Exactly the lines below, starting with the one containing "-> [155,755,621,775] https://msaccess.herokuapp.com/builder.html" and going on through the one containing "[455,411,532,430] Jam.py: ->", must be reproduced, both ends included, and no pictures with them.

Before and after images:
= = = = = = =

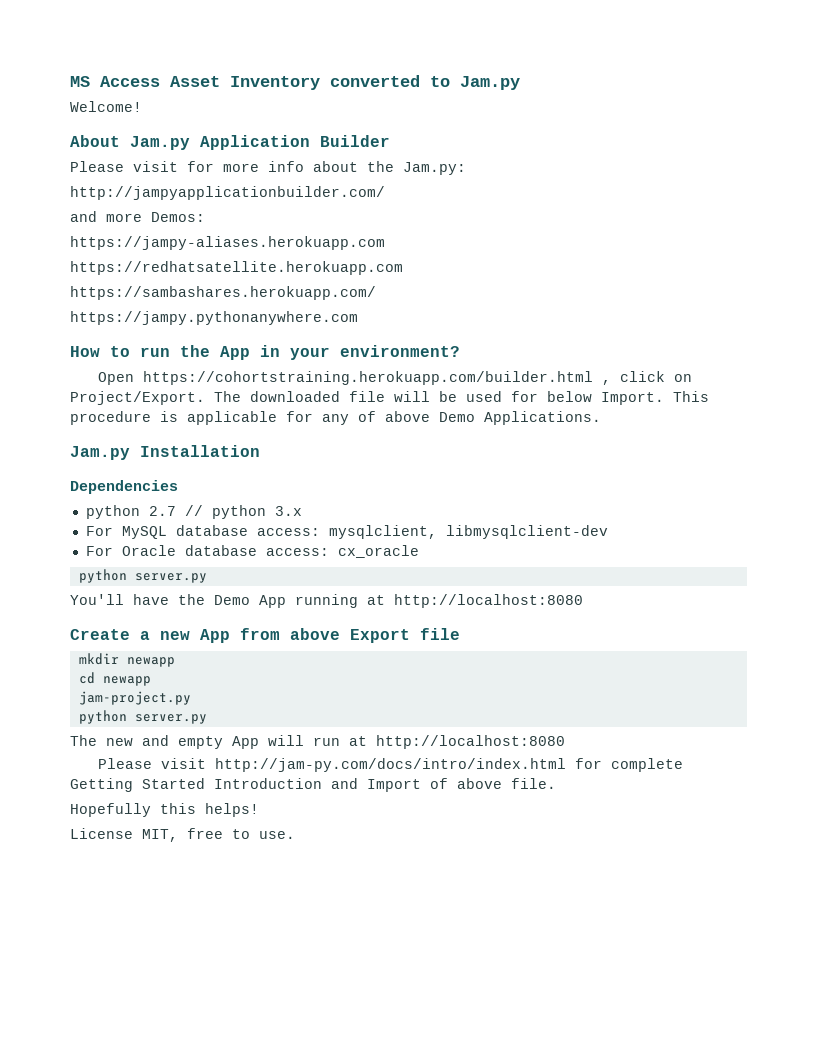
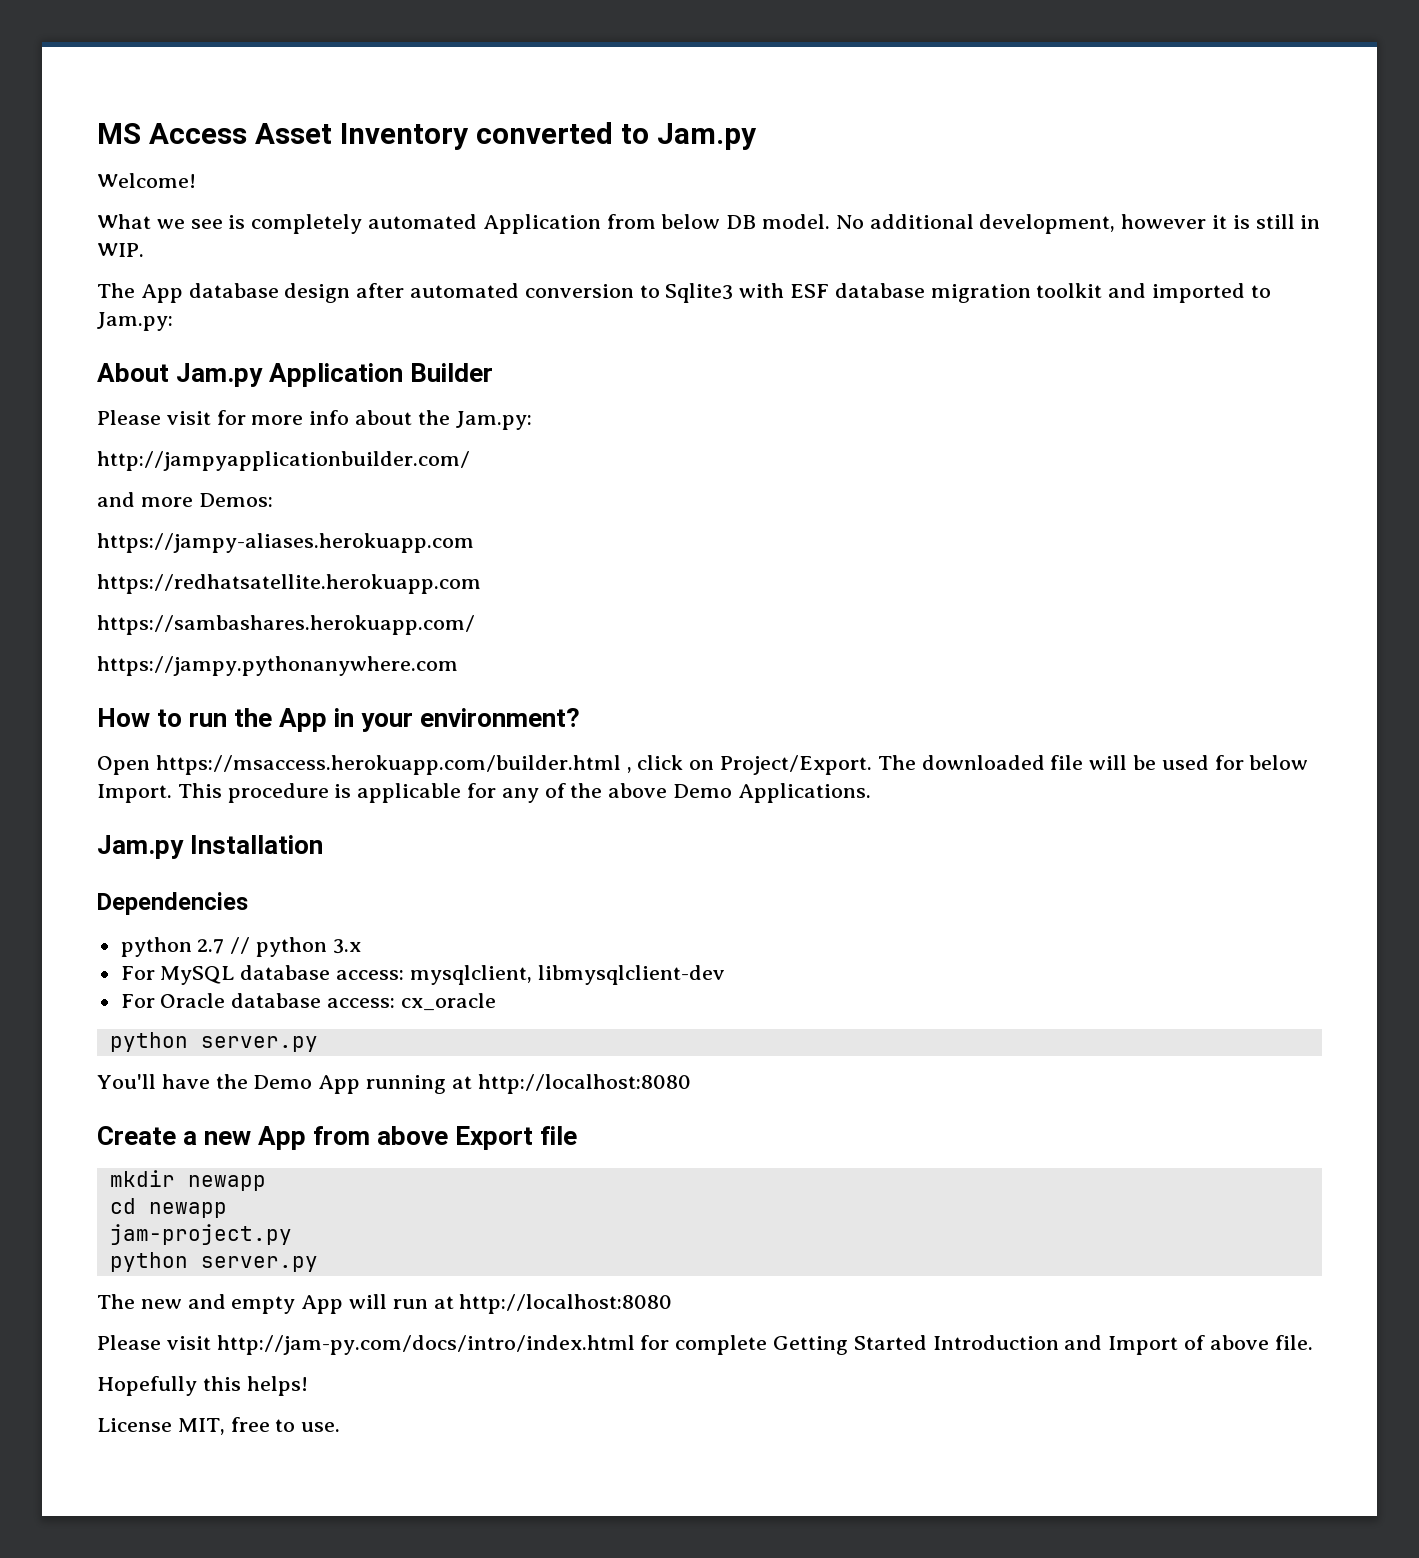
(142, 106) none -> [97,214,1321,234] [97,243,144,257] [97,283,1271,303] [97,312,173,331] // What we see is completely automated Application from below DB model. No additional development, however it is still in WIP. // The App database design after automated conversion to Sqlite3 with ESF database migration toolkit and imported to Jam.py:
[142,371,593,385] https://cohortstraining.herokuapp.com/builder.html -> [155,755,621,775] https://msaccess.herokuapp.com/builder.html
(376, 416) none -> [570,783,603,798] the

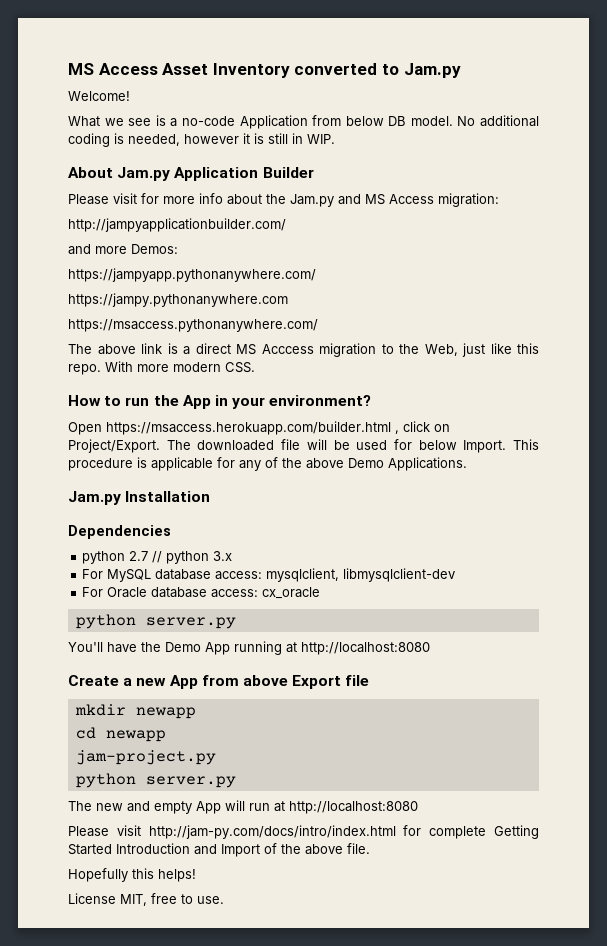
[251,214,478,234] completely automated -> [170,116,235,127] a no-code
[979,214,1116,234] development, -> [68,133,180,147] coding is needed,
[97,283,1271,303] [97,312,173,331] // The App database design after automated conversion to Sqlite3 with ESF database migration toolkit and imported to Jam.py: -> (335, 139) none
[455,411,532,430] Jam.py: -> [290,193,499,207] Jam.py and MS Access migration:
[97,533,474,553] [97,574,481,594] [97,615,475,635] [97,656,458,676] https://jampy-aliases.herokuapp.com // https://redhatsatellite.herokuapp.com // https://sambashares.herokuapp.com/ // https://jampy.pythonanywhere.com -> [68,268,316,282] [68,293,288,307] [68,319,318,332] [68,343,539,357] [68,361,255,375] https://jampyapp.pythonanywhere.com/ // https://jampy.pythonanywhere.com // https://msaccess.pythonanywhere.com/ // The above link is a direct MS Acccess migration to the Web, just like this repo. With more modern CSS.
(1206, 1342) none -> [281,844,301,854] the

= = = = = = =

◆ **Output for this exercise**:
[142,371,593,385] https://cohortstraining.herokuapp.com/builder.html -> [155,755,621,775] https://msaccess.herokuapp.com/builder.html
(376, 416) none -> [570,783,603,798] the

[251,214,478,234] completely automated -> [170,116,235,127] a no-code
[979,214,1116,234] development, -> [68,133,180,147] coding is needed,
[97,283,1271,303] [97,312,173,331] // The App database design after automated conversion to Sqlite3 with ESF database migration toolkit and imported to Jam.py: -> (335, 139) none
[455,411,532,430] Jam.py: -> [290,193,499,207] Jam.py and MS Access migration:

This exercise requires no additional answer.